Floating Point Fun on Cortex-M Processors

In my recent post on the PSA Crypto API, I demonstrated the use of the API on two different MCUs: the nRF52840 and the ESP32-S3. In the case of the former, the ECDSA signature operation was eventually executed in a closed source library that manages communication between the Arm Cortex-M4 processor and the Arm TrustZone CryptoCell 310 security subsytem. Readers that ventured down the rabbit hole of links in the post may have noticed that there are variants of the nrf_cc310_mbedcrypto libraries for hard-float and soft-float. If you have ever hit an error from your linker of the following style, you know exactly why.

ld.bfd: error: X uses VFP register arguments, Y does not
ld.bfd: failed to merge target specific data of file

Arm defines three floating point Application Binary Interface (ABI) options, which are controlled by the -mfloat-abi compiler flag.

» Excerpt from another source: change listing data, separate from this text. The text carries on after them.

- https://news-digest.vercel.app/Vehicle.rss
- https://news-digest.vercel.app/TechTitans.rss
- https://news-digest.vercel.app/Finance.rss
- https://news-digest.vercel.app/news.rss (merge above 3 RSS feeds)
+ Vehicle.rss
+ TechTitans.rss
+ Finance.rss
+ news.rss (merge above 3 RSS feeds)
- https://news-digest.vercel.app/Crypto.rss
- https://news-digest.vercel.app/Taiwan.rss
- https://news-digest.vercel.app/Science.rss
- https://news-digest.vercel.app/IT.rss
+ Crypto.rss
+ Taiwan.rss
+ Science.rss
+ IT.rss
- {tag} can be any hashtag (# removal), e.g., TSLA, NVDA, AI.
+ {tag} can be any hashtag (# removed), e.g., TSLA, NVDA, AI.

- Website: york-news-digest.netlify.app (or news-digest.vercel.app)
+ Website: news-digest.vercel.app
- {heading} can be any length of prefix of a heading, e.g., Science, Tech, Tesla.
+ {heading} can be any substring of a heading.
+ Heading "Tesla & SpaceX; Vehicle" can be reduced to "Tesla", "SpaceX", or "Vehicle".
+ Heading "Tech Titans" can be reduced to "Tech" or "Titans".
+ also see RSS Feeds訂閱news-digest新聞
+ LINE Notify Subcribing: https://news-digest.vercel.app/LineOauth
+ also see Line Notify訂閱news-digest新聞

soft: Soft ABI without FPU hardare: All floating-point operations are handled by the runtime library functions. Values are passed through integer register bank.
softfp: Soft ABI with FPU hardware: This allows the compiled code to generate codes that directly access the FPU. But, if a calculation needs to use a runtime library function, a soft-float calling convention is used. Values are passed through integer register bank.
hard: Hard ABI: This allows the compiled code to generate codes that directly accesss the FPU and use FPU-specific calling conventions when calling runtime library functions.

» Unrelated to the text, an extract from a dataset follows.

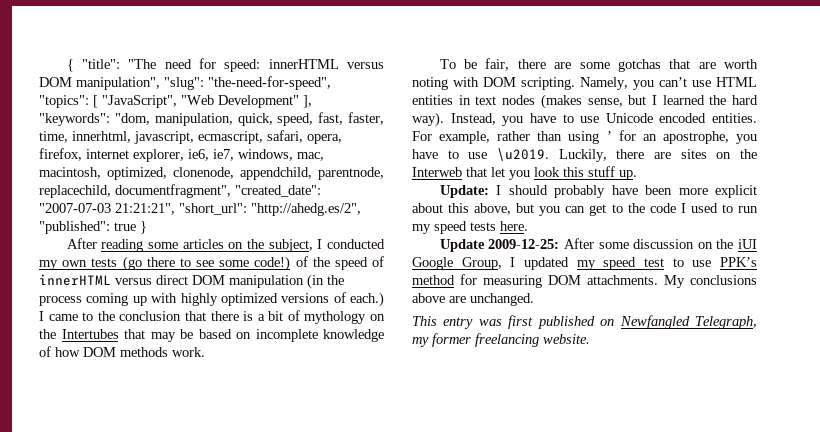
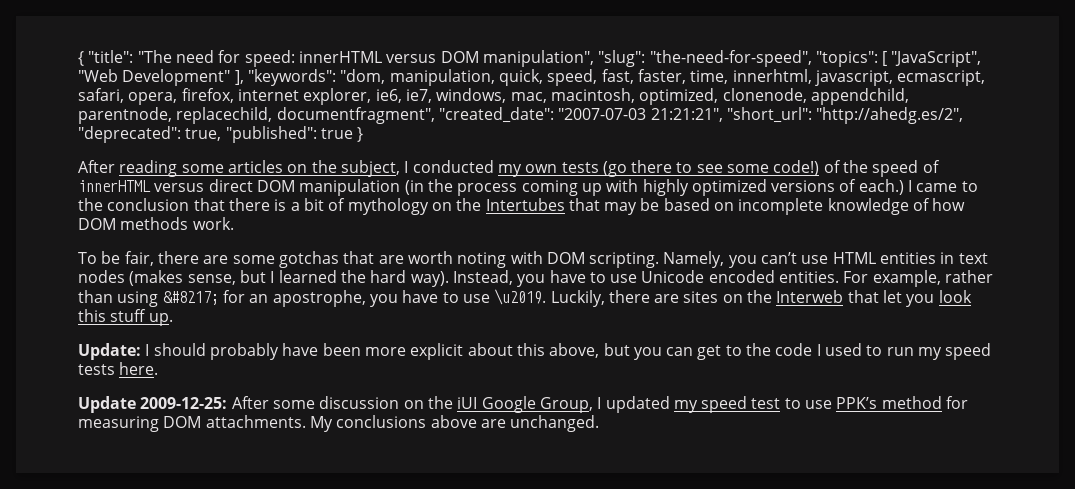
- { "title": "The need for speed: innerHTML versus DOM manipulation", "slug": "the-need-for-speed", "topics": [ "JavaScript", "Web Development" ], "keywords": "dom, manipulation, quick, speed, fast, faster, time, innerhtml, javascript, ecmascript, safari, opera, firefox, internet explorer, ie6, ie7, windows, mac, macintosh, optimized, clonenode, appendchild, parentnode, replacechild, documentfragment", "created_date": "2007-07-03 21:21:21", "short_url": "http://ahedg.es/2", "published": true }
+ { "title": "The need for speed: innerHTML versus DOM manipulation", "slug": "the-need-for-speed", "topics": [ "JavaScript", "Web Development" ], "keywords": "dom, manipulation, quick, speed, fast, faster, time, innerhtml, javascript, ecmascript, safari, opera, firefox, internet explorer, ie6, ie7, windows, mac, macintosh, optimized, clonenode, appendchild, parentnode, replacechild, documentfragment", "created_date": "2007-07-03 21:21:21", "short_url": "http://ahedg.es/2", "deprecated": true, "published": true }
- For example, rather than using ’ for an apostrophe, you have to use \u2019.
+ For example, rather than using &#8217; for an apostrophe, you have to use \u2019.
- This entry was first published on Newfangled Telegraph, my former freelancing website.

Arm, like most Instruction Set Architectures (ISAs), passes arguments to subroutines in general purpose registers (GPRs), specifically r0-r3. When the number or size of arguments exceeds the available GPRs, the remaining arguments are “spilled” to the stack, where they can be accessed by the callee. However, when a processor includes a Floating Point Unit (FPU) (more specifically for Armv7-M processors, the C10 and C11 coprocessors), and thus the floating point extension, there is an additional register bank with 32 floating point registers (s0-s31).

Side note: you may see the term Vector Floating Point (VFP) when referring to floating point on Armv7-M processors, such as the Cortex-M4. The reference manual explains why this is the case: “In the ARMv7-A and ARMv7-R architecture profiles, floating point instructions are called VFP instructions and have mnemonics starting with V. Because ARM assembler is highly consistent across architecture versions and profiles, ARMv7-M retains these mnemonics, but normally describes the instructions as floating point instructions, or FP instructions.”

When using the hard ABI, the s0-s15 registers can be used for passing arguments to subroutines. The use of hard also indicates that floating point instructions (load and store, register transfer, data processing) may be used within routines.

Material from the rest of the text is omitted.